Rabu, 28 November 2018

Menuju Dakwah 4.0

Bagian 2 : Tren Positif Islam dan 3H




Berbicara generasi Z, ada sebuah data menarik tentang generasi Z Indonesia. Berdarkan survey yang dilakukan oleh Varkey Foundation pada tahun 2017, generasi Z Indonesia menjadi yang paling tinggi dibanding negara-negara lain di dunia dalam hal menganggap komitmen terhadap agama menjadi salah satu faktor penting kebahagian generasi Z. Sebanyak 93 % generasi Z menganggap kebahagiaan mereka berasal dari komitmen mereka terhadap agama. Angka ini jauh lebih tinggi dibanding rata-rata persentase dunia sebesar 44%.

Hal ini tentu akan menjadi sebuah diskursus yang menarik bagi berbagai kalangan termasuk para penyedia layanan informasi. Sebab data di atas sejatinya memberikan gambaran bagi mereka tentang kondisi pasar ke depan yang memiliki interest sangat tinggi terhadap konten yang berhubungan dengan agama. Tentu sebagai konsekuensi Indonesia sebagai negara dengan mayoritas penduduk beragama Islam, komposisi generasi Z pun akan didominasi muslim dan tentu konten yang diproduksi untuk memenui kebutuhan pasar pun akan didominasi oleh bahasan keislaman.
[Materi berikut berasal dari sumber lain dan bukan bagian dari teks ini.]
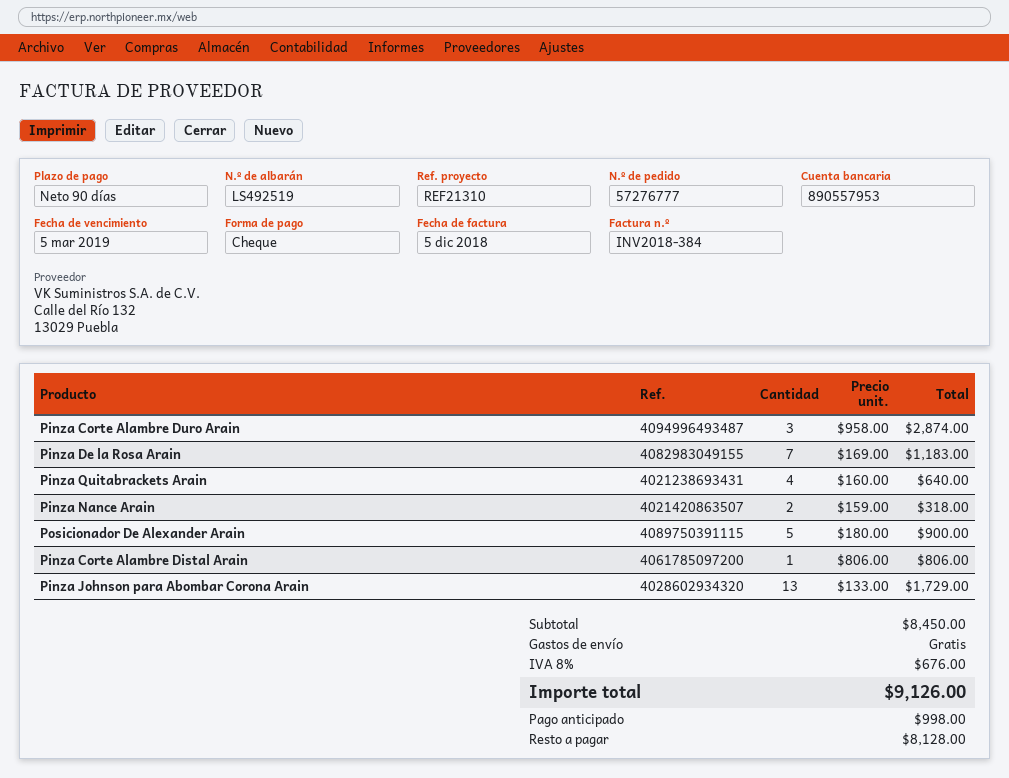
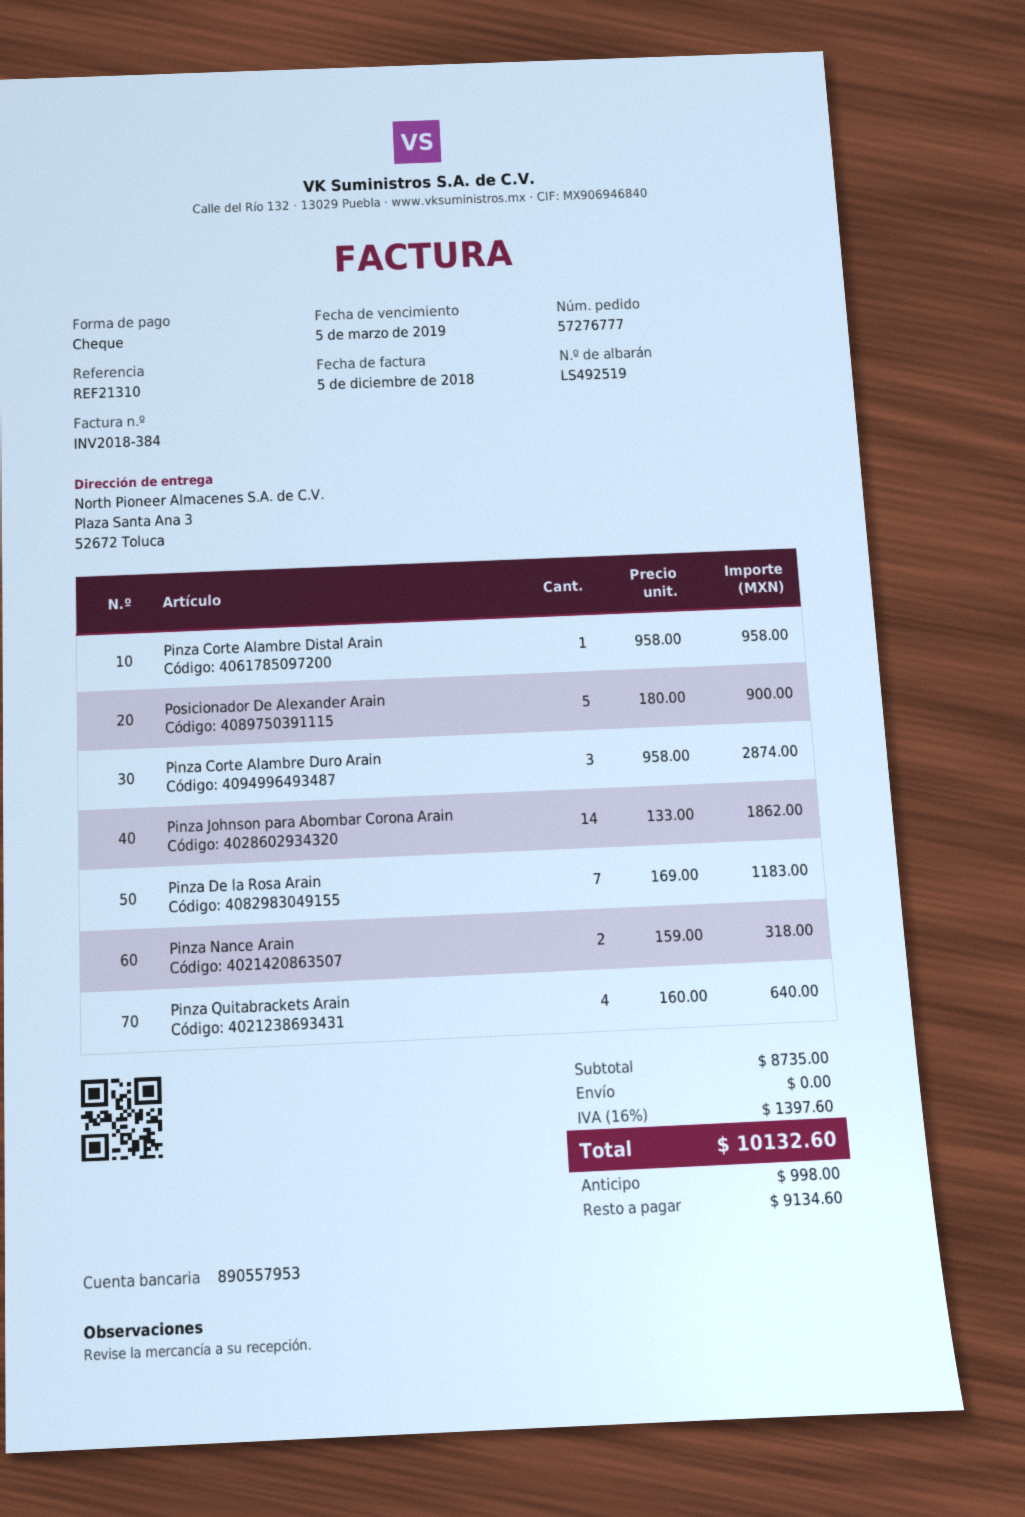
Pinza Corte Alambre Distal Arain: 1 x 806.00 = 806.00 -> 1 x 958.00 = 958.00
Pinza Johnson para Abombar Corona Arain: 13 x 133.00 = 1729.00 -> 14 x 133.00 = 1862.00
subtotal: 8450.00 -> 8735.00
tax: 8% = 676.00 -> 16% = 1397.60
total: 9126.00 -> 10132.60
balance: 8128.00 -> 9134.60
Data survey Varkey Foundation ini juga seolah diamini oleh fakta bahwa Islam tengah mengalami tren yang positif. Ada peningkatan yang signifikan terhadap isu keislaman sebagai sebuah komoditas informasi baik Islam sebagai sebuah objek yang dibahas, maupun subjek-subjek dalam hal ini public figure dan keterkaitannya dengan Islam yang kemudian menarik atensi cukup banyak dari masyarakat. Pembahasan ini yang menginspirasi saya untuk mengklasifikasikan tren Islam ke dalam 3 bentuk tren yang saya sebut sebagai 3H. Namun sebelum membahas lebih lanjut terkait 3H, mari kita coba review lagi mengapa tren keislaman mengalami penigkatan dan faktor apa saja yang bekerja sehingga opini public menjadi aware dan interest terhadap Islam.

Faktor Pembentuk Tren Islam di Generasi Z

Ada beberapa faktor yang saya himpun dan menurut saya sedikit banyak mempengaruhi positifnya tren Islam hari ini di Indonesia, diantaranya :

1. Isu Kemanusiaan Pasca Arab Spring


Saya tidak akan bahas soal Arab Spring-nya karena selain akan menjadi sangat panjang dan bukan menjadi fokus bahasan pada tulisan kali ini, juga karena saya mengakui belum terlalu memahami secara rigid dan komperhensif tentang Arab Spring. Yang jelas, huru hara yang terjadi di Jazirah Arab dan masih berlangsung hingga hari ini menghasilkan tragedi kemanusiaan yang sangat buruk karena konflik kerap berujung peperangan dan memakan banyak korban jiwa.

Nah, uniknya dari konflik berkepanjangan yang terjadi di Jazirah Arab pasca Arab Spring justru menghasilkan reaksi keprihatinan dan memperkuat isu kemanusiaan di mata masyarakat Internasional. Hal ini cukup berbeda dari yang saya rasakan melalui media massa sebelum 2010 yang relative mengarahkan isunya ke arah Islamopobia. Isu kemanusiaan ini yang kemudian menghadirkan sudut pandang berbeda pada warga dunia dalam memposisikan Islam.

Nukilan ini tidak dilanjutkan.